----- Material provided -----

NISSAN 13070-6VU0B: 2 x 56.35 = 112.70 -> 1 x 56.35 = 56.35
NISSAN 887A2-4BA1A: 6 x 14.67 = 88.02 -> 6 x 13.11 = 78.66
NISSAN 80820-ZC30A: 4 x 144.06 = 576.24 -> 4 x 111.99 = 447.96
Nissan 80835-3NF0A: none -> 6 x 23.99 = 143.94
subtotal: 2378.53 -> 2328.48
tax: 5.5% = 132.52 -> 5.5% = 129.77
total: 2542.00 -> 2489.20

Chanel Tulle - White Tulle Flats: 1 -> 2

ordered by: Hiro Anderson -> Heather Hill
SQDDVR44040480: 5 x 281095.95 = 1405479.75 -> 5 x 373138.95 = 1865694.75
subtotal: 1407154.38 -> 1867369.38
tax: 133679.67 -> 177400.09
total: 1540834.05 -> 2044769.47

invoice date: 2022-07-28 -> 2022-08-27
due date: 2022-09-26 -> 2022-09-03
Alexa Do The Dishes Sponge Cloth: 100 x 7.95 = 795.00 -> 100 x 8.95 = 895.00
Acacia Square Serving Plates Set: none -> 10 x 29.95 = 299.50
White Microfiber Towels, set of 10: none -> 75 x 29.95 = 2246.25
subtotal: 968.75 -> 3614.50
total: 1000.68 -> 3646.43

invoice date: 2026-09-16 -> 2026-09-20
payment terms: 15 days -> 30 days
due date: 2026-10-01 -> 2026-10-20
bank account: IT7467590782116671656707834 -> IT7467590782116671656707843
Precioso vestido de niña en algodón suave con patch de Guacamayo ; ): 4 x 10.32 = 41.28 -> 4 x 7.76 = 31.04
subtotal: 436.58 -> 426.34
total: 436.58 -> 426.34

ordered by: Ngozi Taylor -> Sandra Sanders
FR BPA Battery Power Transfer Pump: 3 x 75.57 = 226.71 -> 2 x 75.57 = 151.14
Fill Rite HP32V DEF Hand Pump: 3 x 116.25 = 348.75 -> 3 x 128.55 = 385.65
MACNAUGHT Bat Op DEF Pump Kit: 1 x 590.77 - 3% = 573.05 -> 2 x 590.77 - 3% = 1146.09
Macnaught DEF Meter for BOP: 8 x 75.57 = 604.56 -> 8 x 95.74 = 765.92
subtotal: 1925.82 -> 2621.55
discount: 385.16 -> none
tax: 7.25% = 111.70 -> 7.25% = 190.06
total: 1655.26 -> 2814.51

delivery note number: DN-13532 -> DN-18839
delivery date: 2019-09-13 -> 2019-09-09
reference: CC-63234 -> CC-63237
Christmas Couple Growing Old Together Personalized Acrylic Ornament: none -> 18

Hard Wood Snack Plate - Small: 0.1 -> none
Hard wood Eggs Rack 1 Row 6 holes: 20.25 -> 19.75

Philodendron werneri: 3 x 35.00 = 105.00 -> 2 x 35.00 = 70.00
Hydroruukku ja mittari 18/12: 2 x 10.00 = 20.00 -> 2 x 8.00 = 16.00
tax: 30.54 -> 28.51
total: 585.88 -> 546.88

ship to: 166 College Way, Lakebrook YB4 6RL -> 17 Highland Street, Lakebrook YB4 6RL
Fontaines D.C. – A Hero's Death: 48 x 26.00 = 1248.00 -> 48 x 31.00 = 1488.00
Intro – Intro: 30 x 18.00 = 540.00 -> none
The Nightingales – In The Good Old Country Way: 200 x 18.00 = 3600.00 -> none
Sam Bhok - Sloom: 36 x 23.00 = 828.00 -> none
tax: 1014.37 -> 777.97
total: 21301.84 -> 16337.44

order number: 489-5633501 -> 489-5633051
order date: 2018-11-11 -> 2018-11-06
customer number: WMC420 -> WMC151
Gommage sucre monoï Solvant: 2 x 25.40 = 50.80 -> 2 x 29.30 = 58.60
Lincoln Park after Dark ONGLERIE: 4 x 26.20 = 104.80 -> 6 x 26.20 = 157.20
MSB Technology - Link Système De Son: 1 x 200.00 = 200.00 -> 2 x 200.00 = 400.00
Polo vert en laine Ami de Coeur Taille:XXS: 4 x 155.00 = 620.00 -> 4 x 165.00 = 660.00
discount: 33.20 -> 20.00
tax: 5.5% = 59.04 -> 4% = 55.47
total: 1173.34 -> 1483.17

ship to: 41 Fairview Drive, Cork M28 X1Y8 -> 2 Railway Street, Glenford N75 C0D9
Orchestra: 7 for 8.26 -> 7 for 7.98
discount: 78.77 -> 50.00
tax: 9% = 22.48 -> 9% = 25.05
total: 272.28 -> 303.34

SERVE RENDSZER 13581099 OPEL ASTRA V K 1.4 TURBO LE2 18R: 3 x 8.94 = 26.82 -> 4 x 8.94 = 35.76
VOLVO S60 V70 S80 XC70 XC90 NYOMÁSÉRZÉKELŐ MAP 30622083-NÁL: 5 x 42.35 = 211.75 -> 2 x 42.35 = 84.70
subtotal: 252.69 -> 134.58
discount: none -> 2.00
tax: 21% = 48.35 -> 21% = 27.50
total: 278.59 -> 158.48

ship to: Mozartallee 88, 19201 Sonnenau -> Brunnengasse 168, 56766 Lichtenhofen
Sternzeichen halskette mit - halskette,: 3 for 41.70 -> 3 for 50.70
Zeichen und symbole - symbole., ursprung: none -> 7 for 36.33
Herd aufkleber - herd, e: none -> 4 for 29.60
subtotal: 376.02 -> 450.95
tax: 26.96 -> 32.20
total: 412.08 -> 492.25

-----

▶ [Task statement]:
Each line above is to be reproduced exactly. Leave none out.

▶ [Solution for this problem]:
NISSAN 13070-6VU0B: 2 x 56.35 = 112.70 -> 1 x 56.35 = 56.35
NISSAN 887A2-4BA1A: 6 x 14.67 = 88.02 -> 6 x 13.11 = 78.66
NISSAN 80820-ZC30A: 4 x 144.06 = 576.24 -> 4 x 111.99 = 447.96
Nissan 80835-3NF0A: none -> 6 x 23.99 = 143.94
subtotal: 2378.53 -> 2328.48
tax: 5.5% = 132.52 -> 5.5% = 129.77
total: 2542.00 -> 2489.20

Chanel Tulle - White Tulle Flats: 1 -> 2

ordered by: Hiro Anderson -> Heather Hill
SQDDVR44040480: 5 x 281095.95 = 1405479.75 -> 5 x 373138.95 = 1865694.75
subtotal: 1407154.38 -> 1867369.38
tax: 133679.67 -> 177400.09
total: 1540834.05 -> 2044769.47

invoice date: 2022-07-28 -> 2022-08-27
due date: 2022-09-26 -> 2022-09-03
Alexa Do The Dishes Sponge Cloth: 100 x 7.95 = 795.00 -> 100 x 8.95 = 895.00
Acacia Square Serving Plates Set: none -> 10 x 29.95 = 299.50
White Microfiber Towels, set of 10: none -> 75 x 29.95 = 2246.25
subtotal: 968.75 -> 3614.50
total: 1000.68 -> 3646.43

invoice date: 2026-09-16 -> 2026-09-20
payment terms: 15 days -> 30 days
due date: 2026-10-01 -> 2026-10-20
bank account: IT7467590782116671656707834 -> IT7467590782116671656707843
Precioso vestido de niña en algodón suave con patch de Guacamayo ; ): 4 x 10.32 = 41.28 -> 4 x 7.76 = 31.04
subtotal: 436.58 -> 426.34
total: 436.58 -> 426.34

ordered by: Ngozi Taylor -> Sandra Sanders
FR BPA Battery Power Transfer Pump: 3 x 75.57 = 226.71 -> 2 x 75.57 = 151.14
Fill Rite HP32V DEF Hand Pump: 3 x 116.25 = 348.75 -> 3 x 128.55 = 385.65
MACNAUGHT Bat Op DEF Pump Kit: 1 x 590.77 - 3% = 573.05 -> 2 x 590.77 - 3% = 1146.09
Macnaught DEF Meter for BOP: 8 x 75.57 = 604.56 -> 8 x 95.74 = 765.92
subtotal: 1925.82 -> 2621.55
discount: 385.16 -> none
tax: 7.25% = 111.70 -> 7.25% = 190.06
total: 1655.26 -> 2814.51

delivery note number: DN-13532 -> DN-18839
delivery date: 2019-09-13 -> 2019-09-09
reference: CC-63234 -> CC-63237
Christmas Couple Growing Old Together Personalized Acrylic Ornament: none -> 18

Hard Wood Snack Plate - Small: 0.1 -> none
Hard wood Eggs Rack 1 Row 6 holes: 20.25 -> 19.75

Philodendron werneri: 3 x 35.00 = 105.00 -> 2 x 35.00 = 70.00
Hydroruukku ja mittari 18/12: 2 x 10.00 = 20.00 -> 2 x 8.00 = 16.00
tax: 30.54 -> 28.51
total: 585.88 -> 546.88

ship to: 166 College Way, Lakebrook YB4 6RL -> 17 Highland Street, Lakebrook YB4 6RL
Fontaines D.C. – A Hero's Death: 48 x 26.00 = 1248.00 -> 48 x 31.00 = 1488.00
Intro – Intro: 30 x 18.00 = 540.00 -> none
The Nightingales – In The Good Old Country Way: 200 x 18.00 = 3600.00 -> none
Sam Bhok - Sloom: 36 x 23.00 = 828.00 -> none
tax: 1014.37 -> 777.97
total: 21301.84 -> 16337.44

order number: 489-5633501 -> 489-5633051
order date: 2018-11-11 -> 2018-11-06
customer number: WMC420 -> WMC151
Gommage sucre monoï Solvant: 2 x 25.40 = 50.80 -> 2 x 29.30 = 58.60
Lincoln Park after Dark ONGLERIE: 4 x 26.20 = 104.80 -> 6 x 26.20 = 157.20
MSB Technology - Link Système De Son: 1 x 200.00 = 200.00 -> 2 x 200.00 = 400.00
Polo vert en laine Ami de Coeur Taille:XXS: 4 x 155.00 = 620.00 -> 4 x 165.00 = 660.00
discount: 33.20 -> 20.00
tax: 5.5% = 59.04 -> 4% = 55.47
total: 1173.34 -> 1483.17

ship to: 41 Fairview Drive, Cork M28 X1Y8 -> 2 Railway Street, Glenford N75 C0D9
Orchestra: 7 for 8.26 -> 7 for 7.98
discount: 78.77 -> 50.00
tax: 9% = 22.48 -> 9% = 25.05
total: 272.28 -> 303.34

SERVE RENDSZER 13581099 OPEL ASTRA V K 1.4 TURBO LE2 18R: 3 x 8.94 = 26.82 -> 4 x 8.94 = 35.76
VOLVO S60 V70 S80 XC70 XC90 NYOMÁSÉRZÉKELŐ MAP 30622083-NÁL: 5 x 42.35 = 211.75 -> 2 x 42.35 = 84.70
subtotal: 252.69 -> 134.58
discount: none -> 2.00
tax: 21% = 48.35 -> 21% = 27.50
total: 278.59 -> 158.48

ship to: Mozartallee 88, 19201 Sonnenau -> Brunnengasse 168, 56766 Lichtenhofen
Sternzeichen halskette mit - halskette,: 3 for 41.70 -> 3 for 50.70
Zeichen und symbole - symbole., ursprung: none -> 7 for 36.33
Herd aufkleber - herd, e: none -> 4 for 29.60
subtotal: 376.02 -> 450.95
tax: 26.96 -> 32.20
total: 412.08 -> 492.25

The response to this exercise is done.